"For the Javascript field, the most important security restriction is the same origin policy, which is used to determine the pages on which servers can communicate with each other.
Orgin refers to a single domain such as www.csdn.net, which can be accessed through a single protocol, usually HTTP. The same-source policy specifies that only the pages with the same source can access, download, and interact with resources from the source (using cirpt ). For the frame hiding technique, this requires that all frames are loaded from the same source, so javascript can be used for communication. If you try to load a page from another source in the frame, you cannot interact with the page or access any of the scripts. The same-origin policy is intended to prevent maliciousProgramThe member obtains your message outside the valid webpage.
The same-origin policy also affects XMLHTTP. XMLHTTP cannot be used to access and runCodePage resources.
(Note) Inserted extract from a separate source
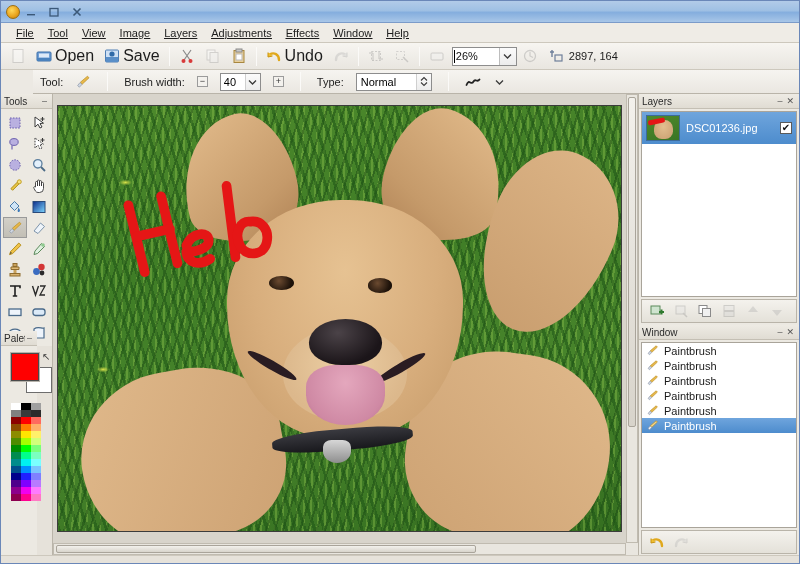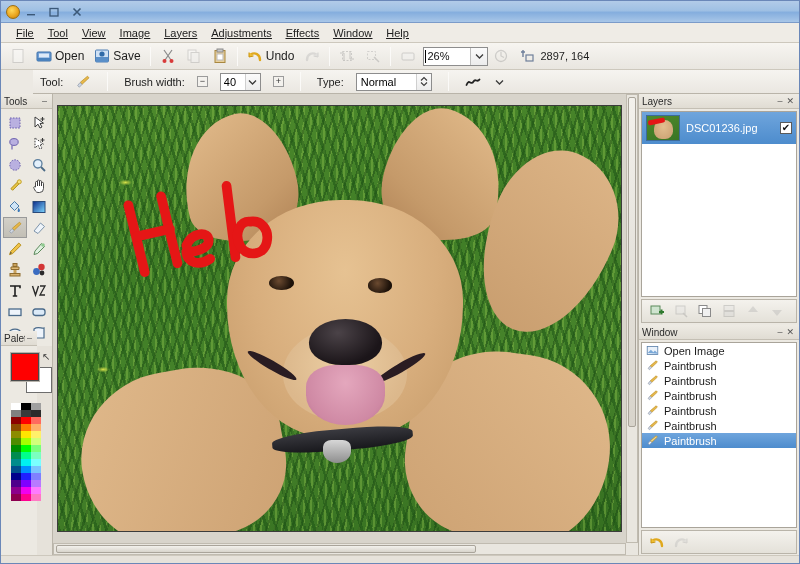"Open" .tb-btn { font-size: 12px -> 16px }
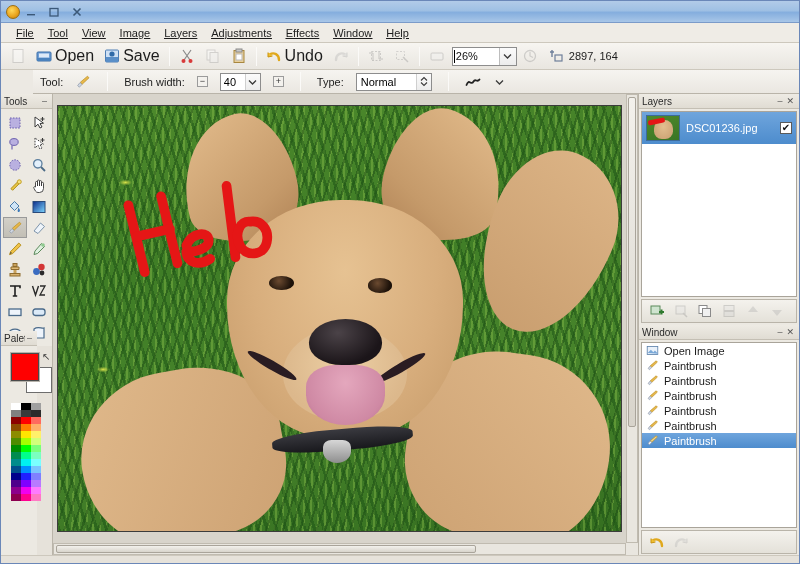"Open Image" div.hist-row { html: <div> <svg> <rect></rect> <path></path> </svg> <span>Open Image</span> </div> -> none }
This means that by default, you cannot use a URL starting with http: // In the open () method. You can only use an absolute or relative URL in the same domain name. If you need to access a URL in different sources, you must create a server-side proxy to process the communication ."
Internet Explorer does not provide a display same-origin policy, but relies on its own security zone to determine what to access. The rules that web pages in the internet security zone generally follow are similar to those in the same-origin policy, pages in the trusted site region are not restricted by this policy.
The above is the description in the advanced Ajax program design. So how can we understand this passage?
[Actual project] assume that application a and application B are deployed on machine 1 and machine 2, and the page in machine A needs to call the page in B, project found that JavaScript code in a cannot access the content on B's page. This is because of the cross-origin restrictions of JavaScript. However, you can send a request to B through XMLHTTP and receive the response message returned by B. This is not subject to cross-origin restrictions (because B's Web server acts as a proxy ).